Two and a half years after dollarizing its economy, Zimbabwe has recouped about half of the output lost during the disastrous meltdown years from 2000 to 2008.

The cynical, sceptical and pessimistic warn darkly that this is a classic instance of “dead-cat bounce” – a view not entirely inconsistent with that of a senior IMF official who warned last year that exchange rate stabilization programmes, such as Zimbabwe’s, have a habit of hitting a plateau after a brief period of rapid recovery.

It is the latest case in a now familiar debate amongst policymakers over how “growth spells” in Zimbabwe’s case recovery can be transformed into sustained long-run growth.

THE DOLLARIZATION EFFECT

Politicians ascribe the recovery to the truce – it is certainly not the end – in the struggle for political supremacy both within President Robert Mugabe’s Zanu-PF party, which had a monopoly of political power from 1980 to 2008, and between Zanu-PF and Prime Minister Morgan Tsvangirai’s Movement for Democratic Change (MDC).

In fact, while the truce – the establishment of what has proved to be a fractious, dysfunctional coalition government – certainly improved the atmospherics, it was dollarization that kickstarted economic revival.

Within weeks, hyperinflation – 231 million percent at the last official count in mid-2008 – collapsed, and consumer prices fell 7.7% in 2009. Even in July 2011, if official figures are to be believed – and they come with a serious health warning – consumer prices are still some 2% lower than they were at the end of 2008. Growth resumed in 2009 and accelerated in 2010/11, driven primarily by buoyant commodity demand and prices for the country’s main exports (platinum, gold, ferrochrome, tobacco and diamonds), a strong recovery in tobacco and gold output, the increased exploitation of the highly-controversial Marange diamond fields and, above all, surging consumer spending.

FRAGILE FOUNDATIONS

Unfortunately, many of these recovery drivers fall more into the “growth spell” than the “sustained growth” category.

Zimbabwe is currently spending close to 100% of its GDP on consumption, funded by foreign aid of $50 million a month, diaspora inflows ($75 million monthly), a budget deficit estimated in July by finance minister Tendai Biti at $700 million (8% of GDP) and offshore borrowings.

Capital inflows are modest – a mere $132 million in the first half of 2011 – domestic savings were mostly wiped out by hyperinflation, and investment is little more than 12% of GDP. Indeed, in the first half of 2011, the government spent no more than 40% of its capital budget, while Tsvangirai bemoaned the fact that his administration managed to achieve only a quarter of its targets.

INDIGENIZATION ACCELERATION

More importantly, there is broad acceptance that the mining sector, which has underperformed since independence in 1980, is set to drive the economy, provided upwards of $6 billion is invested in capacity expansion and exploration.

This is where politics intrudes in the form of the government’s 2007 Indigenization and Empowerment Act.
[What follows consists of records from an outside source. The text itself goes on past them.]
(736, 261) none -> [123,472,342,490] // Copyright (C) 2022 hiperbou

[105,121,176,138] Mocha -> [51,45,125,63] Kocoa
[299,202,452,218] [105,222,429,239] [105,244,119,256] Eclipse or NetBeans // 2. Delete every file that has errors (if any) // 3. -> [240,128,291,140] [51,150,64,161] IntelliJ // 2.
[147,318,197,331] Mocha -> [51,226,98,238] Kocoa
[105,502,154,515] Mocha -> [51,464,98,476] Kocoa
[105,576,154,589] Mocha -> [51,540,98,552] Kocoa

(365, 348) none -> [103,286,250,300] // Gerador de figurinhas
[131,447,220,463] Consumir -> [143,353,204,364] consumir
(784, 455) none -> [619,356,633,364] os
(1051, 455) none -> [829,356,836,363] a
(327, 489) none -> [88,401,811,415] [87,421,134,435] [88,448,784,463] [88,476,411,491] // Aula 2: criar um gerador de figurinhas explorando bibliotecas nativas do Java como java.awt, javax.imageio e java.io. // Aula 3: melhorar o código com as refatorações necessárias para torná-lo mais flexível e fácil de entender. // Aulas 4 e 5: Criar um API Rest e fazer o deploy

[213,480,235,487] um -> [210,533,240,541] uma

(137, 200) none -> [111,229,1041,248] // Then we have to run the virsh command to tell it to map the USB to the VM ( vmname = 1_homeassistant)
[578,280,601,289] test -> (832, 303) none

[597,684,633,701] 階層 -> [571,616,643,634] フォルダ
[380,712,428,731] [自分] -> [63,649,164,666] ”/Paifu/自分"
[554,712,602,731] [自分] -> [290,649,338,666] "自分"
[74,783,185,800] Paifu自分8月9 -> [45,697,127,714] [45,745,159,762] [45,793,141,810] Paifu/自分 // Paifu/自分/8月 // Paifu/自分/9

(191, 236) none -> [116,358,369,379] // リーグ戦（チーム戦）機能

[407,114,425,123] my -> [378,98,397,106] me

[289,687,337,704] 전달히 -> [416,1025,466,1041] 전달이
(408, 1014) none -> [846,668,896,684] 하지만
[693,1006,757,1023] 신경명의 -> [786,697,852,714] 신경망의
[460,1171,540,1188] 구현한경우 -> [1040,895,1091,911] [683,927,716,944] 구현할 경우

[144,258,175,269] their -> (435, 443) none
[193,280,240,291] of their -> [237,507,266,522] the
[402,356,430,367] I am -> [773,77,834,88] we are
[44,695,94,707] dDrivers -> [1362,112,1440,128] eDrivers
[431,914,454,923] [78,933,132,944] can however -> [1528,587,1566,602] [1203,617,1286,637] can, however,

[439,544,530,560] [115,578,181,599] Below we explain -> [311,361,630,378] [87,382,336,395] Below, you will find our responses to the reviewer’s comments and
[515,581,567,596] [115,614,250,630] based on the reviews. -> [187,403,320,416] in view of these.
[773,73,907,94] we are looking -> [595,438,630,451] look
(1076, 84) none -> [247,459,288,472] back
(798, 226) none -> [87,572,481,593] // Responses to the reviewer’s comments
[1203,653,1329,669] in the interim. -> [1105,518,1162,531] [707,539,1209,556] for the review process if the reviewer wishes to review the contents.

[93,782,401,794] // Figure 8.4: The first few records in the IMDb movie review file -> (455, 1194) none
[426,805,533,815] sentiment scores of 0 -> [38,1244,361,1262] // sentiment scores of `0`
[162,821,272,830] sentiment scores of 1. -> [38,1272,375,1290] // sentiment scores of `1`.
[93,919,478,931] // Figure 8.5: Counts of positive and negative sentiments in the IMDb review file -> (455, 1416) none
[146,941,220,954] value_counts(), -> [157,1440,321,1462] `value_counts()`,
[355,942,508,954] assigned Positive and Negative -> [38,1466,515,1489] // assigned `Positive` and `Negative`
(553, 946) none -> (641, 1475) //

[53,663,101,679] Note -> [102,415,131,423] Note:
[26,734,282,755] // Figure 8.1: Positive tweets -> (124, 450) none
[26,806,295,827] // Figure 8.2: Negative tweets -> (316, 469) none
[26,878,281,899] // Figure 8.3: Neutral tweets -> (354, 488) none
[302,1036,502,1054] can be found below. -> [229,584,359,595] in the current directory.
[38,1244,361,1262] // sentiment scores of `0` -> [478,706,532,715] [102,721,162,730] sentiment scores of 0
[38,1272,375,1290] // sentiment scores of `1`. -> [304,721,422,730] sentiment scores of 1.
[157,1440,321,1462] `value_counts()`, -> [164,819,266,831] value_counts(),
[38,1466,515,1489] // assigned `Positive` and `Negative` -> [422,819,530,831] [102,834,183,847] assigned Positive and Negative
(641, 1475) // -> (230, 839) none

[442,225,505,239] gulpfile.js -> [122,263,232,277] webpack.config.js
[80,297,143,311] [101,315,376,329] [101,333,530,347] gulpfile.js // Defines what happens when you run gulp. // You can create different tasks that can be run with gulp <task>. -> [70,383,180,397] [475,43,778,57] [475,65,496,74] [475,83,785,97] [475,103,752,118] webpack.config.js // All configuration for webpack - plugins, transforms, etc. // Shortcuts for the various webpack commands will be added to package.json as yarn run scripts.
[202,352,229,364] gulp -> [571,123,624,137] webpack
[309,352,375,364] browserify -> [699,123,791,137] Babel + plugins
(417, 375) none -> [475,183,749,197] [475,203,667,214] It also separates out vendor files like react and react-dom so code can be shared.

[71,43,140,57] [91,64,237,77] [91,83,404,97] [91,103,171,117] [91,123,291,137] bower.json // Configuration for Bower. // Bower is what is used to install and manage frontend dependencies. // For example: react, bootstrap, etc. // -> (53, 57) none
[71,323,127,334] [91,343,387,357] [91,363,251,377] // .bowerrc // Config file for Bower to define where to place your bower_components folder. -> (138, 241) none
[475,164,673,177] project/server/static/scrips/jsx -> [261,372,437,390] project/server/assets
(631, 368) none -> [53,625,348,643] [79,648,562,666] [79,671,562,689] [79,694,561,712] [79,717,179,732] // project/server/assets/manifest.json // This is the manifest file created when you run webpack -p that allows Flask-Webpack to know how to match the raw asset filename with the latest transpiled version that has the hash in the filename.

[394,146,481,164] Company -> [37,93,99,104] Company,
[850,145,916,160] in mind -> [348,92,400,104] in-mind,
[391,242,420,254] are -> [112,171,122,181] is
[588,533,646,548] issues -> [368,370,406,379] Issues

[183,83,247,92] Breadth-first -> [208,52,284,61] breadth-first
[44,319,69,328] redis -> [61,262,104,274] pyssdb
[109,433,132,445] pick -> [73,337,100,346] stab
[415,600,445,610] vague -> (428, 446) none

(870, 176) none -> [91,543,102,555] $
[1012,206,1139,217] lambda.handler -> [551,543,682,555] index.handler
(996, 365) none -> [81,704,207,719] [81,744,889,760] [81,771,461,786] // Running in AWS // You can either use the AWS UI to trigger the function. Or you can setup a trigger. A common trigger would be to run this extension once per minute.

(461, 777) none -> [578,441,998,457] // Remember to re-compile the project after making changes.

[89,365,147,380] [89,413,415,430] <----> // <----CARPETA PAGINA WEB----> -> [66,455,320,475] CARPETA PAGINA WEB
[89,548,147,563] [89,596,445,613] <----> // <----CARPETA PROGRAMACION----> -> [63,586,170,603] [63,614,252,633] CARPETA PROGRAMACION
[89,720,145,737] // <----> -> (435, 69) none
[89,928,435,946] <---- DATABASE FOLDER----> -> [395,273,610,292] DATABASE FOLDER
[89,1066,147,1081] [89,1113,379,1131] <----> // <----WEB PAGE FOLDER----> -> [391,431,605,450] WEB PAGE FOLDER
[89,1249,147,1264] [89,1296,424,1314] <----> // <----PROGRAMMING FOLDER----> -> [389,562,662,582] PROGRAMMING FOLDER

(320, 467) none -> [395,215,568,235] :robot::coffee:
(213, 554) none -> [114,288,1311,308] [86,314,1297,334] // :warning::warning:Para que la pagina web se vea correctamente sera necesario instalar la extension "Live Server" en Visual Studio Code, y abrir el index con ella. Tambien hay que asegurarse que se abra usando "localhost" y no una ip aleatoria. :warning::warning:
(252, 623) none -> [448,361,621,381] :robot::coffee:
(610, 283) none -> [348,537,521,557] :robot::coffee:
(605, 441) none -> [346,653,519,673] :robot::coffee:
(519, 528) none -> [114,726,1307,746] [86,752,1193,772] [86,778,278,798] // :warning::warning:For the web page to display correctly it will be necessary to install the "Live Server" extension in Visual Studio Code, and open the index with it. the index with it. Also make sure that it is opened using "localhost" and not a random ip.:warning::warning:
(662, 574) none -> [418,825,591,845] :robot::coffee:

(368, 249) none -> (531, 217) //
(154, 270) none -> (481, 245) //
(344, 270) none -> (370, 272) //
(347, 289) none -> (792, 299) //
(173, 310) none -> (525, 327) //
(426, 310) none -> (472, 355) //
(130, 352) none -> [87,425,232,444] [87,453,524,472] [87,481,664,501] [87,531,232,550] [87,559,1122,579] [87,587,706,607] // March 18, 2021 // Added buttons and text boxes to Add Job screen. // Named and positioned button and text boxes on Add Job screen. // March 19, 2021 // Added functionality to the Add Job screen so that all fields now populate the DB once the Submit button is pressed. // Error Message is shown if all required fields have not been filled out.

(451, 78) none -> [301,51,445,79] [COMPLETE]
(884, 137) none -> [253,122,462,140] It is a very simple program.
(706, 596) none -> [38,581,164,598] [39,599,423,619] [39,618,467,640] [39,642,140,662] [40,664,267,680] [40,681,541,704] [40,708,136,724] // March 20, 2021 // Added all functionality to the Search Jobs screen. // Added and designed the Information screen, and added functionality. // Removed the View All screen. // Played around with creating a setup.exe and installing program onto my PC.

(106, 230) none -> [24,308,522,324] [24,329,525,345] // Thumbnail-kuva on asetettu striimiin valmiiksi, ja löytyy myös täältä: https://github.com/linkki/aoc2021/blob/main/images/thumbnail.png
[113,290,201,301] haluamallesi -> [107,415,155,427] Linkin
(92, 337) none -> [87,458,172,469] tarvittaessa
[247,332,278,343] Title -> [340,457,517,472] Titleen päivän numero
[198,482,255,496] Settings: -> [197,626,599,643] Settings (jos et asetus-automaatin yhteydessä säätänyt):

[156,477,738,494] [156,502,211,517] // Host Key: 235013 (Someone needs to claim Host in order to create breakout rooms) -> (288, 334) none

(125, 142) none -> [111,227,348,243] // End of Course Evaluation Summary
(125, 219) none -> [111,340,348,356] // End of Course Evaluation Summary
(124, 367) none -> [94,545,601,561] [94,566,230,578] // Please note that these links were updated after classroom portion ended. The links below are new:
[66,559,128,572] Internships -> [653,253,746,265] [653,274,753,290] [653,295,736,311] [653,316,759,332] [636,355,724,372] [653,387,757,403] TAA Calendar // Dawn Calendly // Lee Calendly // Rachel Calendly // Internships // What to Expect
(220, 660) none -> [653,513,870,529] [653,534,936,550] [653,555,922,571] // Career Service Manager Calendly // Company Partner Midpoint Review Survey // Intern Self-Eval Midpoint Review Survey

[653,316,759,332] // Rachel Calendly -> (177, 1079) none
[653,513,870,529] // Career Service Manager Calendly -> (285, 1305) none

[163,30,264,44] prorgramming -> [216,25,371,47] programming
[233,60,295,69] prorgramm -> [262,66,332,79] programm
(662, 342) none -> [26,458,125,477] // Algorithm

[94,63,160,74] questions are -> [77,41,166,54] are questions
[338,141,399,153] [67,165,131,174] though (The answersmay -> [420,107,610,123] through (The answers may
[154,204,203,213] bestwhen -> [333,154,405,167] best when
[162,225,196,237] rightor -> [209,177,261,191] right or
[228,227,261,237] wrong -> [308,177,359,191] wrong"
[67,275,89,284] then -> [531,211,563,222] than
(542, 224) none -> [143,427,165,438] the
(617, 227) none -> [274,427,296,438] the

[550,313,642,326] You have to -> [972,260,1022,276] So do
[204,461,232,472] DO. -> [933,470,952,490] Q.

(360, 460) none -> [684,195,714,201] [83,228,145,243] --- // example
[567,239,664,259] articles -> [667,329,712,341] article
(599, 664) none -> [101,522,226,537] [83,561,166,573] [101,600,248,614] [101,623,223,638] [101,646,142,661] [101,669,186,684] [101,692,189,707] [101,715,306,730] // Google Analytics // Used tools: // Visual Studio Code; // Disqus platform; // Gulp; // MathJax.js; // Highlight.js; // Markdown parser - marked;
This stipulates that all foreign-owned firms must dispose of 51% (at least) of their shares to indigenous (black) Zimbabweans within a period of five years.

The responsible minister, Saviour Kasukuwere, upped the ante earlier this year when he shifted the goalposts, telling mining companies, responsible for two-thirds of Zimbabwe’s exports, that they must indigenize not over five years but by the end of 2011.

In August, he ratcheted up the pressure another notch, writing to 13 multinationals telling them that they would lose their business licences if they failed to comply with the law – in this case by submitting proposals for how they would dispose of the majority of their shares – by early September.

Among the foreign firms listed were two major international banks – Barclays and Standard Chartered – major industrial companies (BAT, Nestle, Cargill) and a clutch ofmining companies, including Rio Tinto, which is developing a $300 million diamond mine, and Impala Platinum of South Africa, comfortably Zimbabwe’s largest single exporter.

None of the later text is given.